At the end of installation, I selected the 'open shell in the new system' button (don't remember the exact label now), created zpool, mounted it at /tank, created usr/ and var/ filesystems as described in the wiki (plus usr/doc), copied whole existing /home, /var and subdirectories of /usr there, and replaced the main filesystem's /home, /var, and /usr/{doc,ports,src,obj,local} with symlinks to tank/ filesystems. This way, the system partition won't grow much, and I get most of the ZFS benefits while being able to boot the system from EFI. I've also added zfs_enable='YES' to new system's /etc/rc.conf, and after booting into the new system had to manually zfs import the zpool.

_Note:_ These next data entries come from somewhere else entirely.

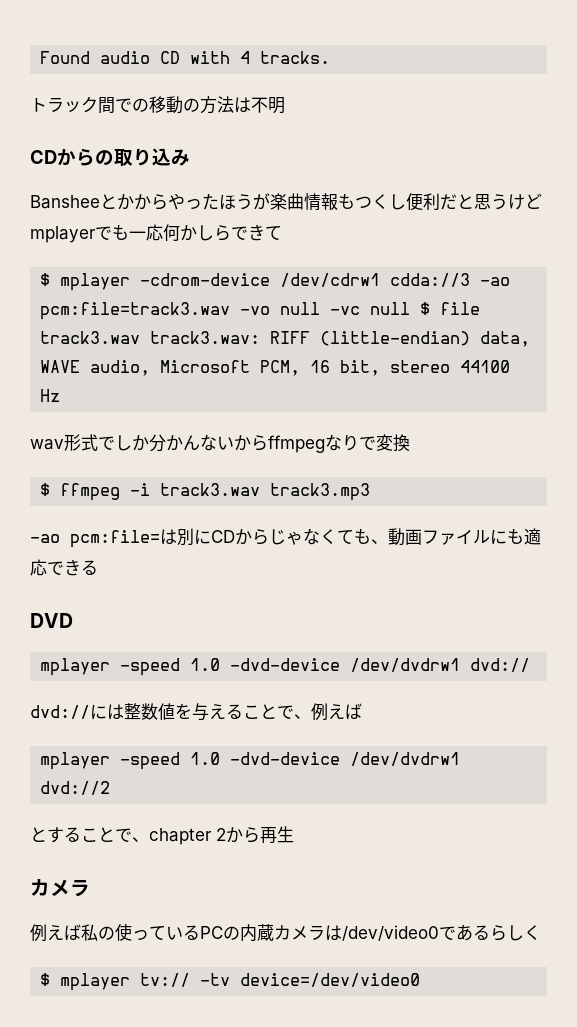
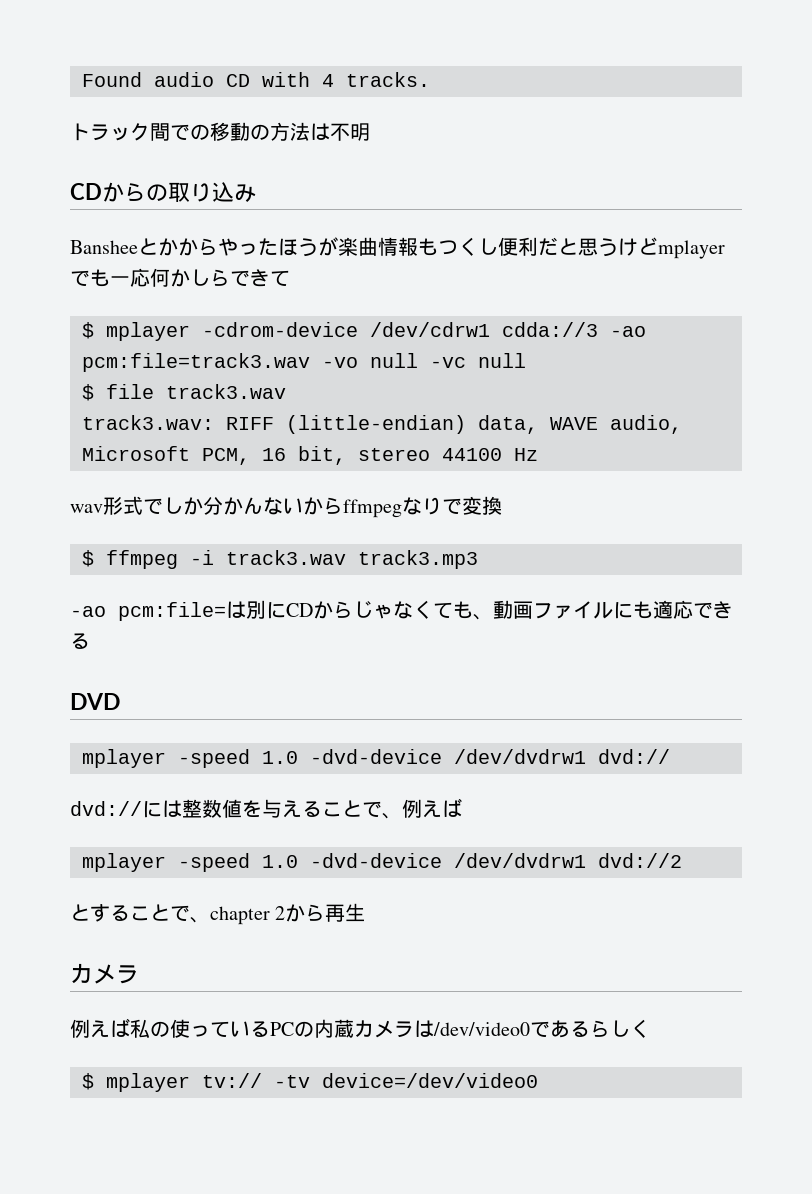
(411, 308) none -> (526, 360) //
(141, 337) none -> (286, 391) //

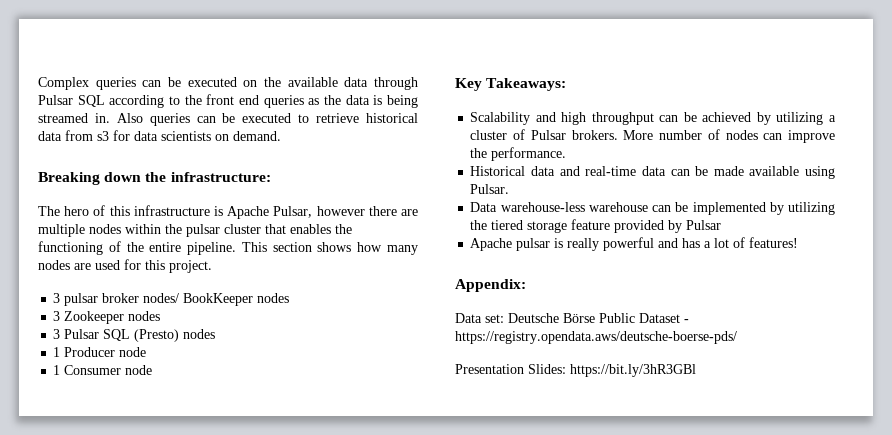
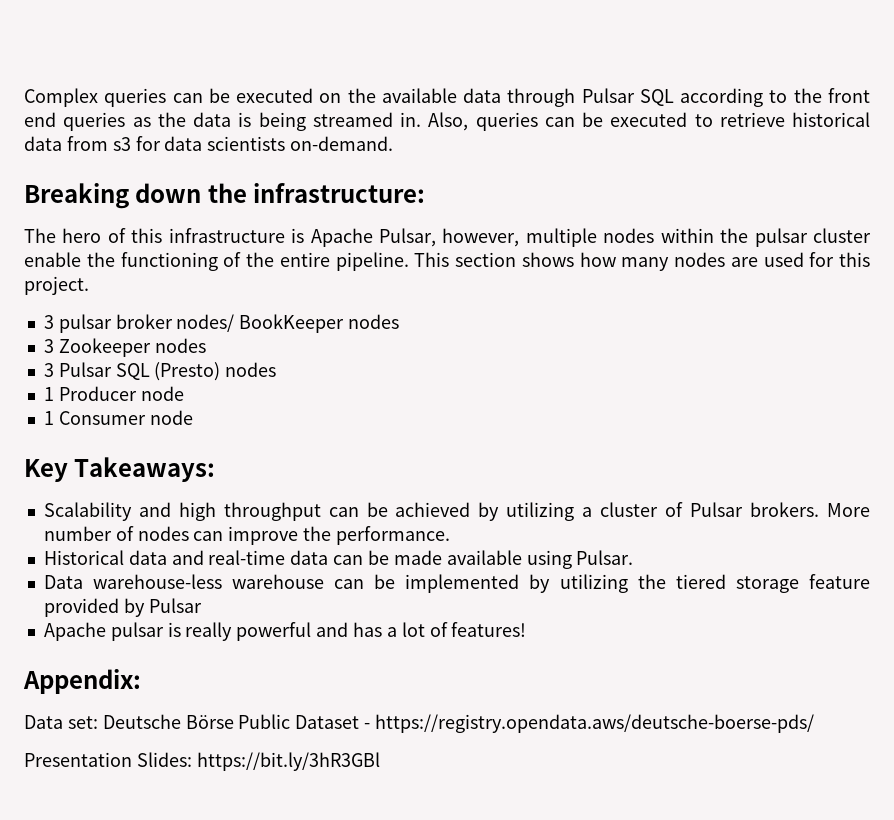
[116,113,143,123] Also -> [428,112,469,131] Also,
[215,131,281,141] on demand. -> [290,136,394,151] on-demand.
[316,206,418,216] however there are -> [442,228,520,247] however,
[265,224,331,234] that enables -> [24,252,81,267] enable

After that, everything has worked just fine.

Before finishing the installation, copy the installer's (or the new system's) /boot/boot1.efi file someplace safe, you're going to need it.

After finishing the installation, you won't see BSD in rEFInd's boot menu. No problem: boot into OSX, mount /Volumes/EFI from the Disk Utility, create a /Volumes/EFI/EFI/freebsd directory, and put the boot1.efi file in there. This should do the trick: if you unmount the EFI volume and reboot, you should see FreeBSD in the boot menu, and it should boot fine. You'll probably need to run zfs import tank on first boot, but besides that, everything should work fine.

Libre Doc To Download With Late 2011 Macbook Pro

The base system is up. Installing packages with pkg works. X Windows kind of work, but it's still quite far from a comfortable and optimal setup; this is what I'm working on right now. And I also need to have a disk volume for data I want to share between OSX and FreeBSD. Trying to decide between exFAT and ZFS (with OpenZFS On OSX on the Mac side). Will post once I find out which one works fine.